Alles wat je wilde weten over Parijs
Parijs, zoals we de stad vandaag kennen, is in grote mate het resultaat van de indrukwekkende sanering en verfraaiing die vanaf 1853 onder Prefect Georges-Eugène Haussmann begon en – ondanks een zware crash van de beurs en de immobiliënmarkt in 1873 – tot 1914 verdergezet werd. Alleen al onder zijn bewind ging het om een operatie die omgerekend naar vandaag zo’n 25 miljard euro kostte en ruim 60 % van het wegennetwerk en gebouwenpatrimonium vernieuwde. Het leidde tot de grootste speculatieve operatie ooit in het Frankrijk van die tijd.
Minder bekend is dat dit titanenwerk voorbereid werd door Claude-Philibert Barthelot, de graaf van Rambuteau, en Jean-Jacques Berger. Rond de naam Haussmann is een mythe ontstaan die het werk van vele anderen in de schaduw stelde. Dat ligt onder meer aan het feit dat Parijs in die tijd zijn zeer kenmerkende uitzicht verkreeg. Niet-Europeanen mogen dat beeld dan wel heel romantisch vinden, eigenlijk gaat het om een dwingend, rationele vorm van stedenbouw, met een erg hoge densiteit.
Toch blijkt die ook nu nog leefbaar, en zelfs gewild (al is de gemiddelde woning in Parijs zeker naar Belgische normen erg krap). Haussmann en zijn team waren namelijk bijzonder voorzienig. De bouwreglementen legden een zekere overmaat vast, zowel in het wegennetwerk als in de gebouwen. Bij die laatste stond een structurele rationaliteit en gemengd gebruik voorop. 150 jaar later blijken de straten en gebouwen waarvan Haussmann de typologie dicteerde, nog steeds functioneel én aantrekkelijk.

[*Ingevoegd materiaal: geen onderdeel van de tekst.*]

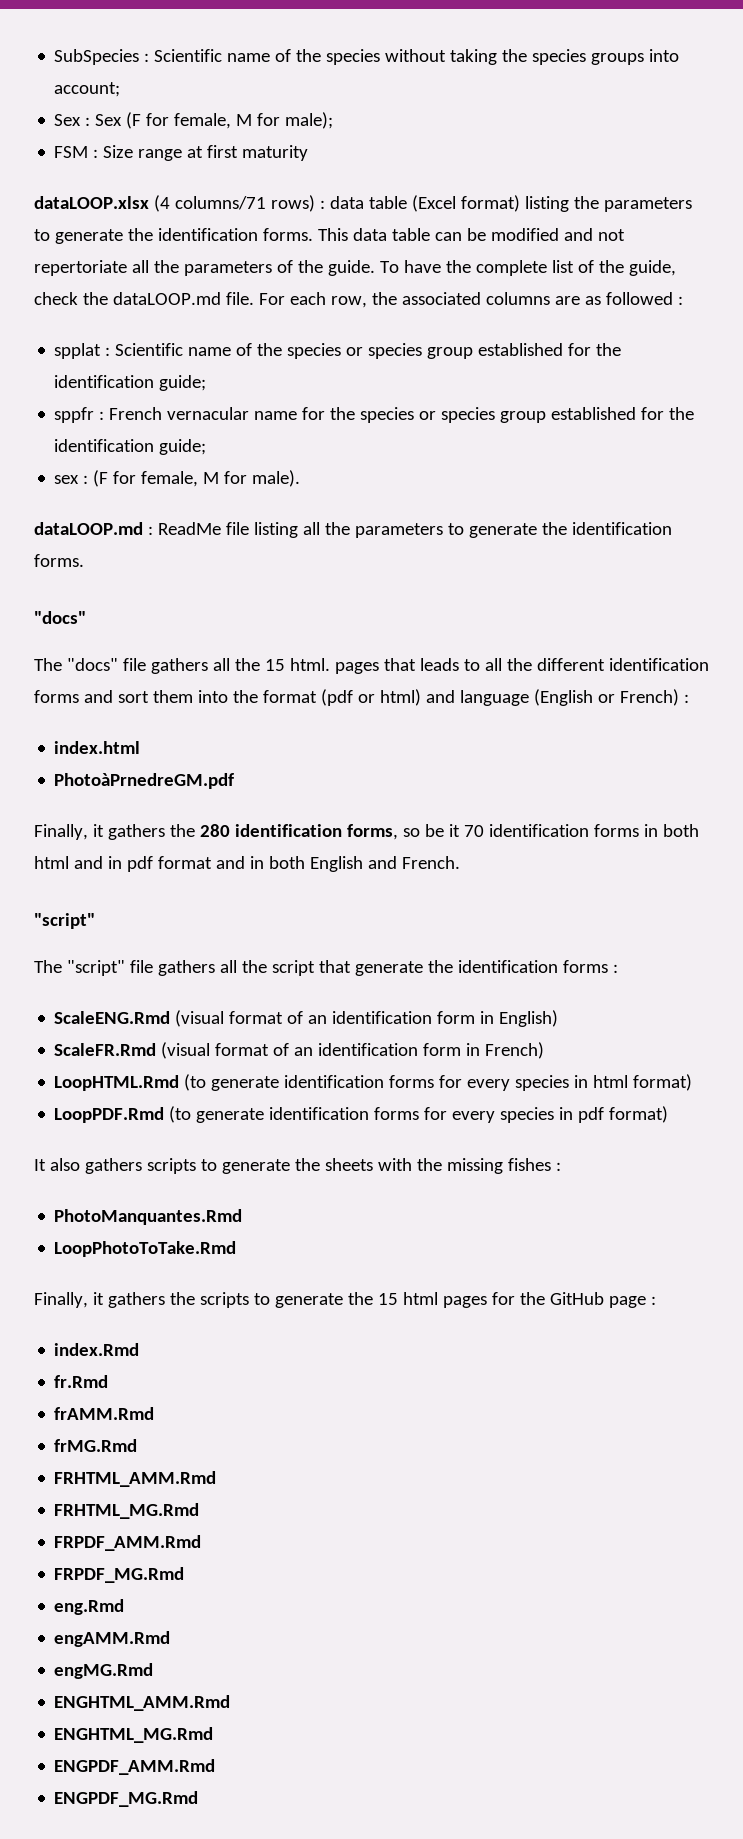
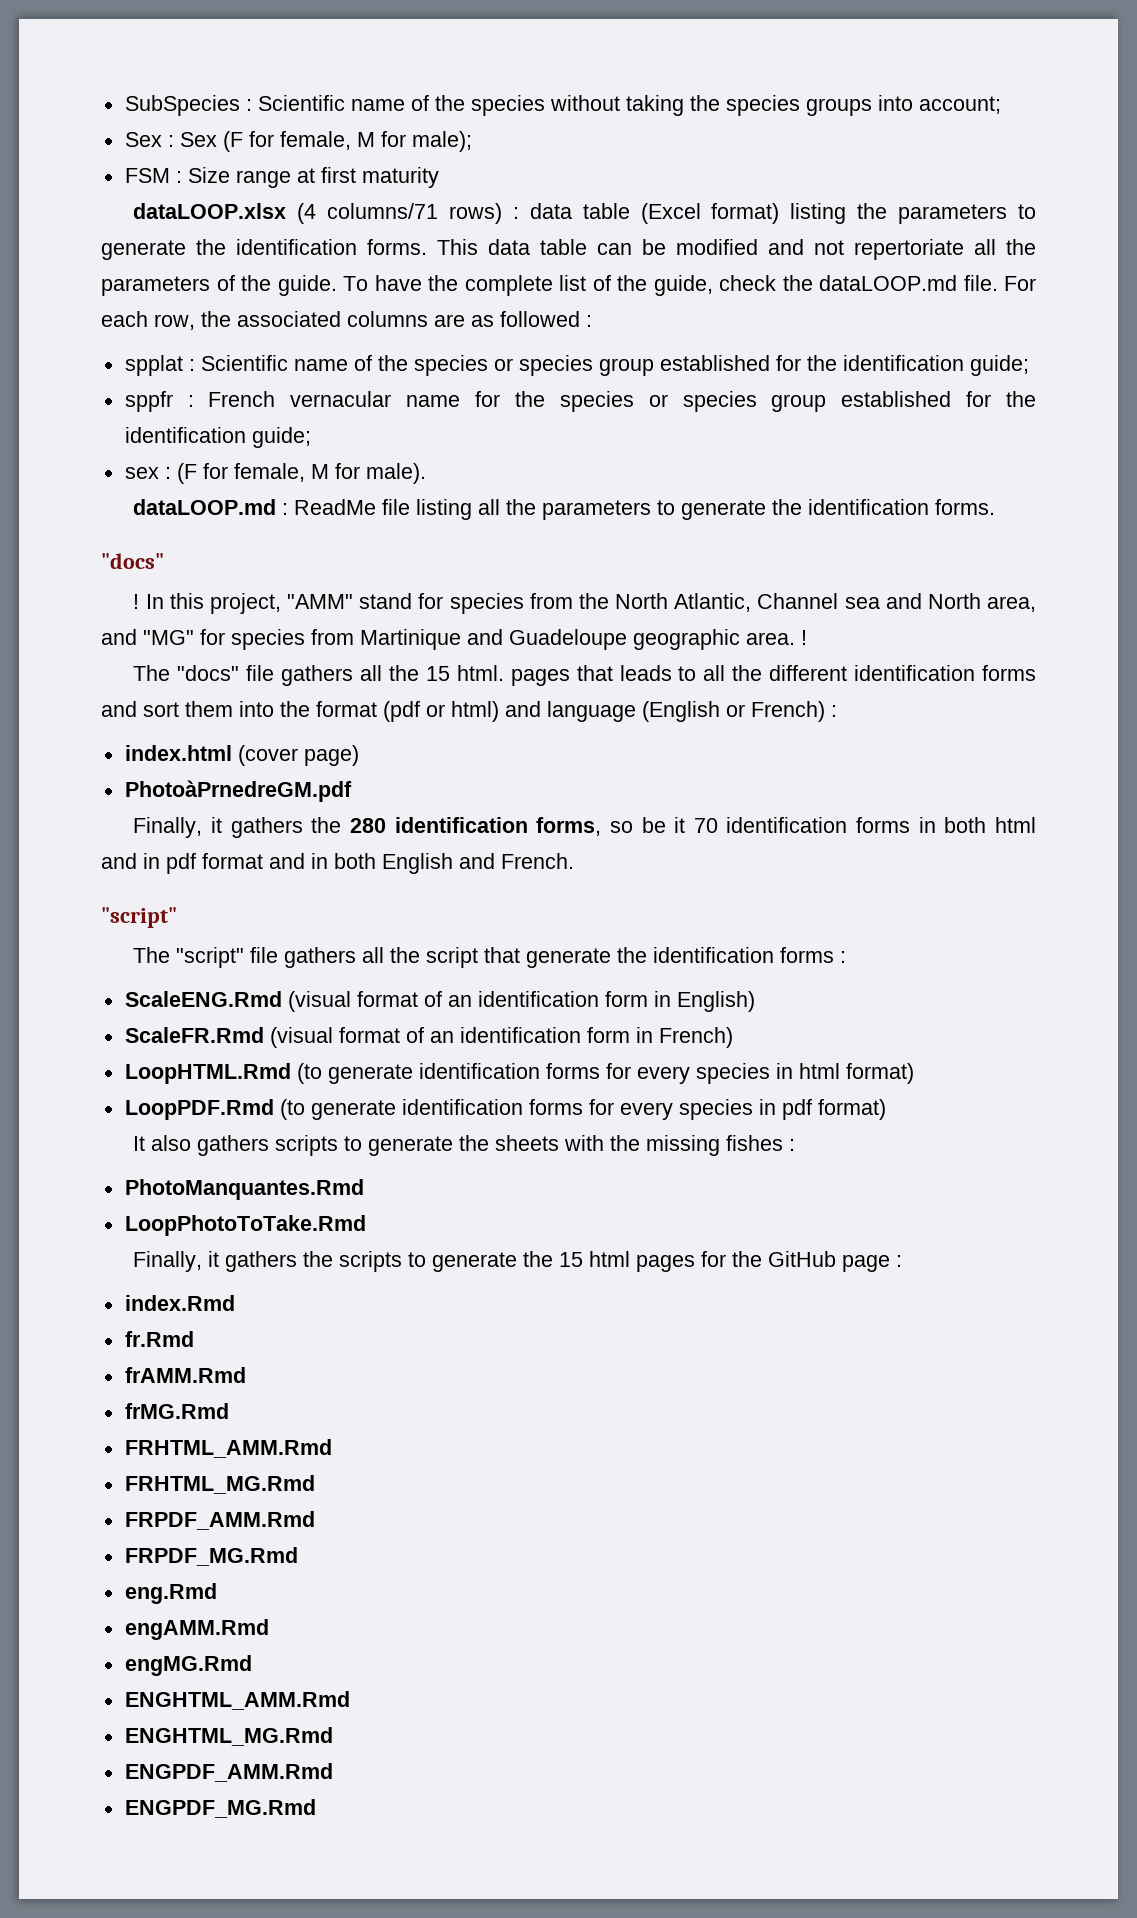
(86, 617) none -> [133,593,1036,614] [101,629,807,650] // ! In this project, "AMM" stand for species from the North Atlantic, Channel sea and North area, and "MG" for species from Martinique and Guadeloupe geographic area. !
(141, 747) none -> [237,745,359,766] (cover page)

In 2017 zette het Pavillon de l’Arsenal in Parijs een studie op naar de relevantie van dit stadsmodel voor vandaag. Het boek documenteert dus niet de geschiedenis van de heraanleg van Parijs, maar kijkt naar de resultaten ervan. Op haast obsessionele manier zijn Benoît Jallon, Umberto Napolitano en Franck Boutté aan de slag gegaan om de fysieke karakteristieken van het Parijs dat vorm kreeg tussen 1852 en 1914 en nu nog bestaat in kaart te brengen.
Daar blijft het niet bij: ze zetten alle karakteristieken -van de afstand tot het eerste kruispunt of de eerste metro tot de typologie van winkels, kantoren en woningen- af tegen vergelijkbare data van andere grootsteden. Om trots te constateren dat Parijs het in verhouding vaak uitzonderlijk goed doet. Of anders gezegd: Haussmanns model van de stad komt heel dicht bij dat van de ideale stad.
Ik ben niet zeker dat de inwoners van Parijs die een betaalbare, leefbare woonst zoeken de stelling zouden onderschrijven – Georges Perec had daar alvast één en ander over te zeggen – maar toch is dit een fascinerende en inspirerende studie. Ze biedt een overrompelende hoeveelheid data. Het gaat ten eerste om plannen en gabarieten van woningen en straten, maar ook details van straat- en gebouwaankleding. Je krijgt daarnaast ook een overzicht van soorten bouwblokken, soorten wooneenheden et cetera. En dat allemaal afgezet tegen data van andere grootsteden.
Kortom: een boek waar je uren, zelfs dagen zoet mee kan zijn om te doorgronden wat die stad nu zo aantrekkelijk maakt. Want dat staat, hoe dan ook, buiten kijf. Het boek werd nu heruitgegeven in een luxueuze editie met hardcover. Het is een must voor iedereen die belang stelt in stedenbouw en architectuur.
‘Paris Haussmann – Edition 2020’, Benoît Jallon, Umberto Napolitano & Franck Boutté. Pavillon de l’Arsenal, Paris / Distribution Internationale Park Books, Zürich, CH. ISBN 978-3-03860-219-4. Hard Cover , 264 p, 48 €.